The Palestinian Authority (PA) based in the West Bank also appears to have rejected a key principle of the Oslo peace paradigm—that of bilateral negotiations under the supervision of the US. Despite a herculean effort by US Secretary of State, John Kerry, to bring the two parties to the negotiating table, in response to the lack of movement towards final status issues and continued settlement expansion (amongst other issues), the Palestinian political elite have withdrawn from negotiations and resumed attempts to ‘internationalise the struggle’ by seeking membership of international organisations such as the United Nations (UN), and signing international treaties such as the Rome Statute, the founding treaty of the International Criminal Court. This change of direction is part of a rethink in the PA and PLO’s strategy rooted in wider discussions and debates. The publication of a document by the Palestine Strategy Study Group (PSSG) in August 2008, the production of which involved many members of the Palestinian political elite (and whose recommendations were studiously discussed at the highest levels of the PA and PLO), showed widespread discontent with the bilateral negotiations framework and suggested ways in which Palestinians could ‘regain the initiative’.

[…]

And yet despite these changes in official Palestinian and Israeli political strategies that signal a deepening of the crisis, donors and the ‘international community’ are reluctant to accept the failure of the Oslo peace paradigm. This political myopia has meant the persistence of a framework that is increasingly divorced from the possibility of a just and sustainable peace.

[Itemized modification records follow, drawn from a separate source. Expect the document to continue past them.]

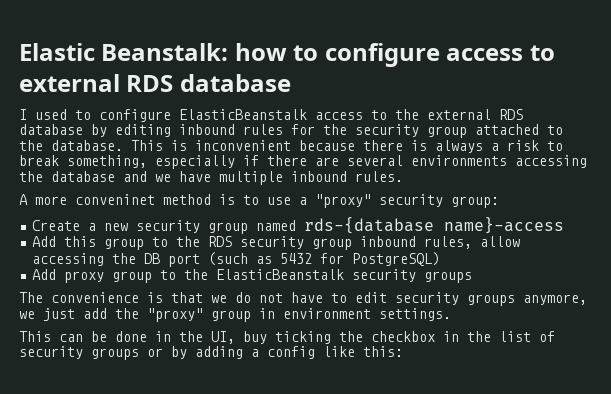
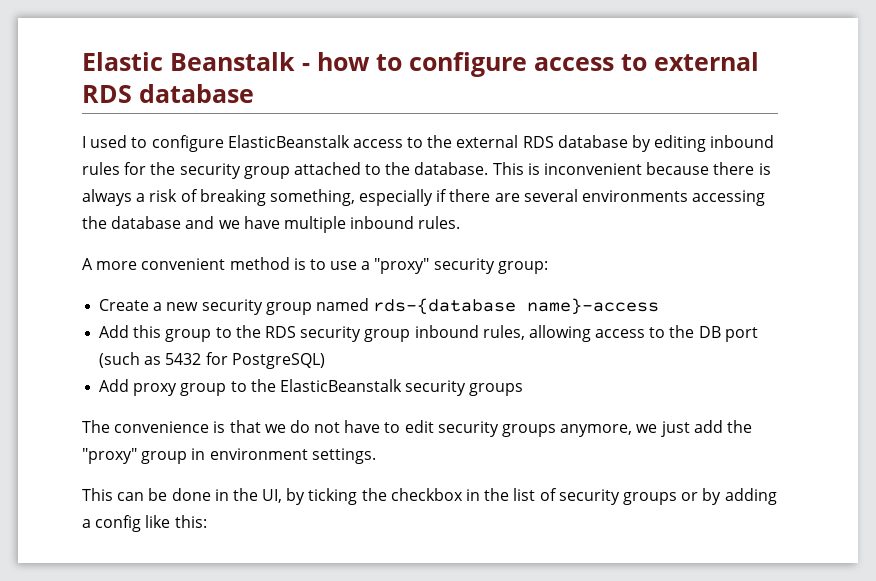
- Elastic Beanstalk: how to configure access to external RDS database
+ Elastic Beanstalk - how to configure access to external RDS database
- This is inconvenient because there is always a risk to break something, especially if there are several environments accessing the database and we have multiple inbound rules.
+ This is inconvenient because there is always a risk of breaking something, especially if there are several environments accessing the database and we have multiple inbound rules.
- A more conveninet method is to use a "proxy" security group:
+ A more convenient method is to use a "proxy" security group:
- Add this group to the RDS security group inbound rules, allow accessing the DB port (such as 5432 for PostgreSQL)
+ Add this group to the RDS security group inbound rules, allowing access to the DB port (such as 5432 for PostgreSQL)
- This can be done in the UI, buy ticking the checkbox in the list of security groups or by adding a config like this:
+ This can be done in the UI, by ticking the checkbox in the list of security groups or by adding a config like this:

It is also acting as an ideological straitjacket by shutting out alternative interpretations. This special issue seeks a way out of this political and intellectual dead end. In pursuit of this, our various contributions undertake what we regard to be two key tasks: first, to critically analyse the perceptions underpinning the Oslo paradigm and the transformations instituted by its implementation; and second, to assess some alternative ways of understanding the situation rooted in new strategies of resistance that have emerged in the context of these transformations in the post-Oslo landscape.

[…]

Taken as a whole, the articles in this special issue aim to ignite conversations on the conflict that are not based within abstracted debates that centre upon the peace process itself—but that begin from within the realities and geographies of both the continually transforming land of Palestine-Israel and the voices, struggles, worldviews and imaginings of the future of the people who presently inhabit it. For it is by highlighting these transformations, and from within these points of beginning, that we believe more hopeful pathways for alternative ways forward can be collectively imagined, articulated, debated and built.